I again prayed that God should have all of me good and bad. That God remove every defect of character that stands in the way of my usefulness to my God and my fellows. Yeah Step 7. It fits! God grant me strength to go out from here to do your bidding amen. I felt better, better about myself, stronger. I was faced with something that because of my spiritual weakness took me right down.
This wasn't about me and what I thought or even believed. This was about the man and his willingness to humble himself to his God and man. I could feel his devastation when he admitted his wrong. It wasn't my wrong. I had no business going in there and visiting his wrong as if it was mine. It was his. I was a witness. I agreed to the job. I was supposed to be spiritually fit supporting the man on his life and death errand instead? Hours were going by and I was complacent. I was thinking about sitting in the yard on such a fine sunny day instead of being present. It was me. I let myself down. As bad as I wanted to take control of the situation, as much as I wanted to justify my anger for my lack of coping skills? I was at fault and I knew it. I was not responsible for my own thoughts and the fear came. And with the fear I was off! He didn't make me angry I allowed myself that dubious luxury. I felt comfortable in my skin now that I had seen myself. I thanked my God, I knew it wasn't anything I did. I felt better simply because I was back and spiritually fit. I had regained my willingness.

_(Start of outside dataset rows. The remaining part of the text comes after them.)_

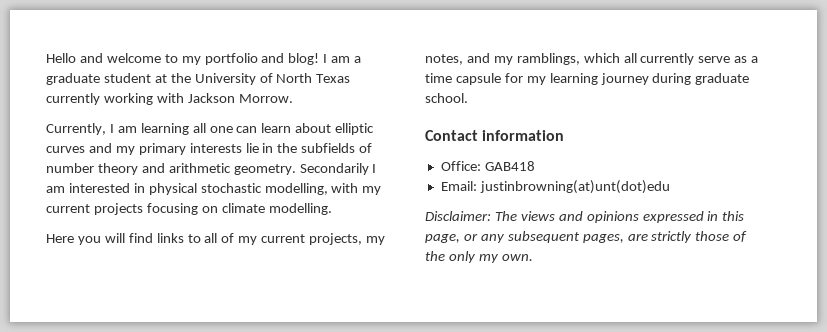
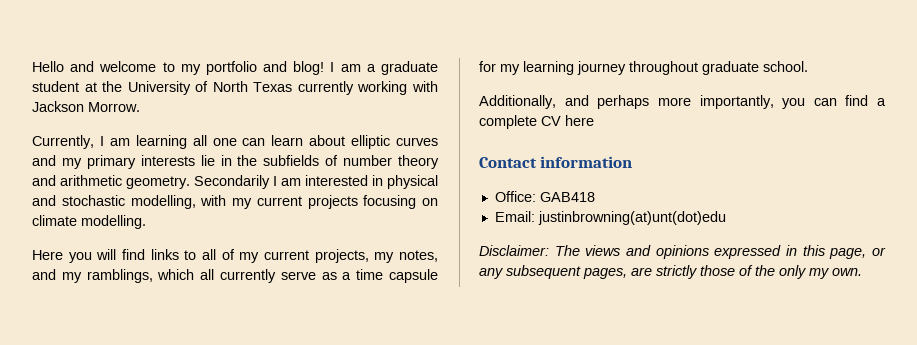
- Secondarily I am interested in physical stochastic modelling, with my current projects focusing on climate modelling.
+ Secondarily I am interested in physical and stochastic modelling, with my current projects focusing on climate modelling.
- Here you will find links to all of my current projects, my notes, and my ramblings, which all currently serve as a time capsule for my learning journey during graduate school.
+ Here you will find links to all of my current projects, my notes, and my ramblings, which all currently serve as a time capsule for my learning journey throughout graduate school.
+ Additionally, and perhaps more importantly, you can find a complete CV here

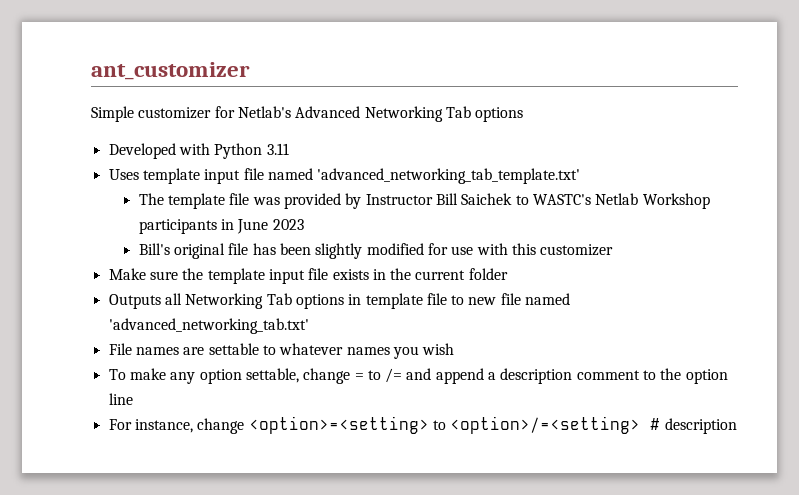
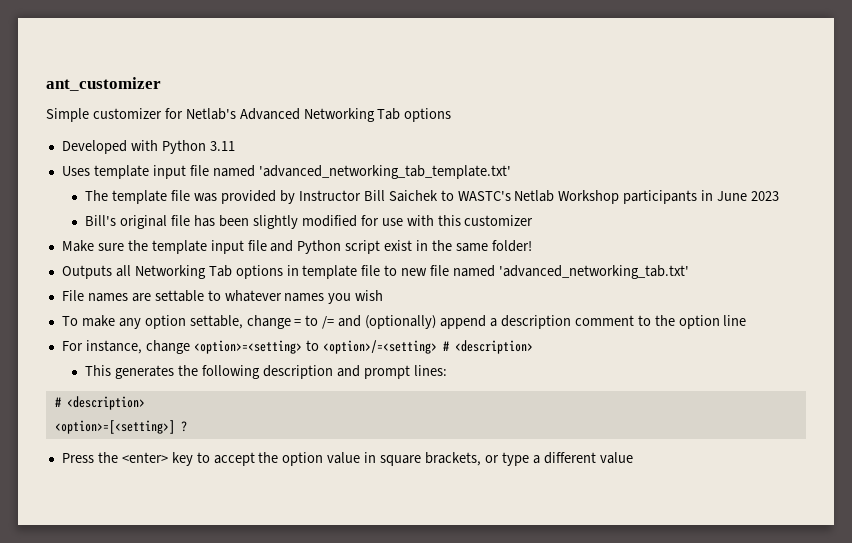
- Make sure the template input file exists in the current folder
+ Make sure the template input file and Python script exist in the same folder!
- To make any option settable, change = to /= and append a description comment to the option line
+ To make any option settable, change = to /= and (optionally) append a description comment to the option line
- For instance, change <option>=<setting> to <option>/=<setting> # description
+ For instance, change <option>=<setting> to <option>/=<setting> # <description>
+ This generates the following description and prompt lines:
+ # <description>
+ <option>=[<setting>] ?
+ Press the <enter> key to accept the option value in square brackets, or type a different value

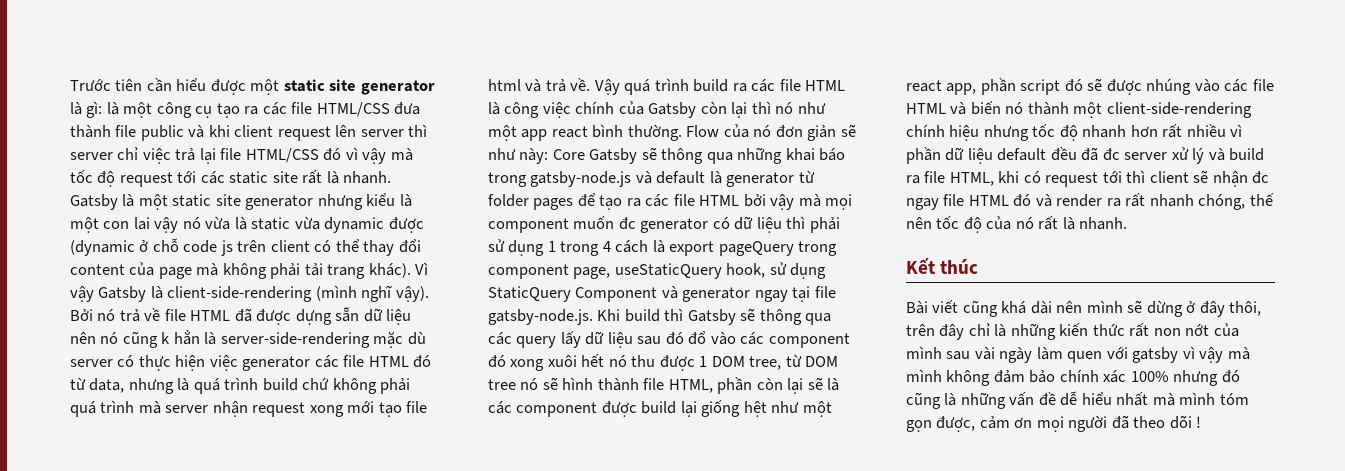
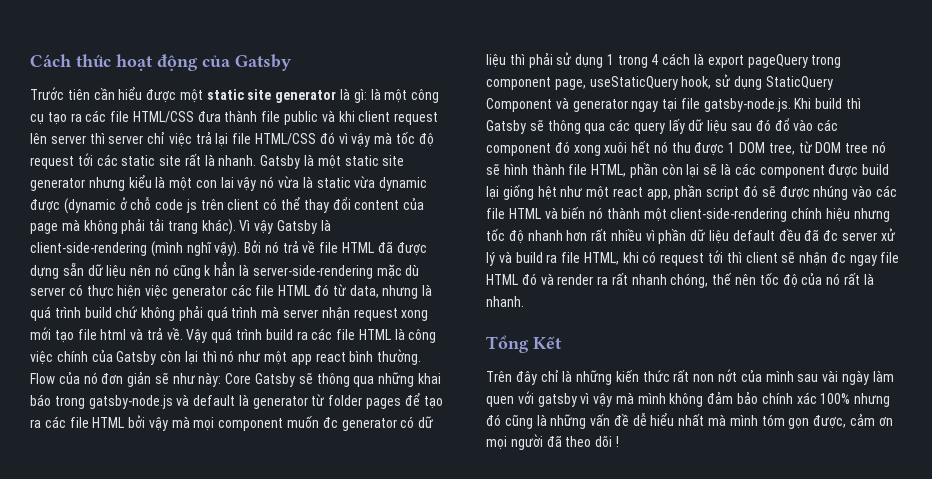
+ Cách thức hoạt động của Gatsby
- Kết thúc
- Bài viết cũng khá dài nên mình sẽ dừng ở đây thôi, trên đây chỉ là những kiến thức rất non nớt của mình sau vài ngày làm quen với gatsby vì vậy mà mình không đảm bảo chính xác 100% nhưng đó cũng là những vấn đề dễ hiểu nhất mà mình tóm gọn được, cảm ơn mọi người đã theo dõi !
+ Tổng Kết
+ Trên đây chỉ là những kiến thức rất non nớt của mình sau vài ngày làm quen với gatsby vì vậy mà mình không đảm bảo chính xác 100% nhưng đó cũng là những vấn đề dễ hiểu nhất mà mình tóm gọn được, cảm ơn mọi người đã theo dõi !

So I came back to the table and suggested we pray together and we did. He with his 3rd Step prayer and me with my 7th. We got back to it and I remained focused. I wanted to serve my God and this suffering man. I wanted to honor my 12 Steps, my spiritual willingness to grow in understanding. In a weird way I needed this wake up call. I was lax in other areas of my life also. Sometimes full of myself and skating on yesterday's sobriety. This yanked me right into the now!
We wrapped it all up that day. Me with my new attitude and outlook and him with the sexual ideal of a changed man. A man who has seen his true self and become willing to be accountable. It was good actually. Both of us became thorough and honest. He went on with his Step work and I continued to sponsor guys with a better stronger attitude around keeping my own house in order first if I am to serve the suffering and hopeless..
You can't transmit something you haven't got. See to it that your relationship with God is right and great events will come to pass for you and countless others. This is the great fact for us, Abandon yourself to God as you understand God. Admit your faults to God and humble yourself to your fellows. Clear away the wreckage of your past and join us. We will be with you as you trudge the road of happy destiny.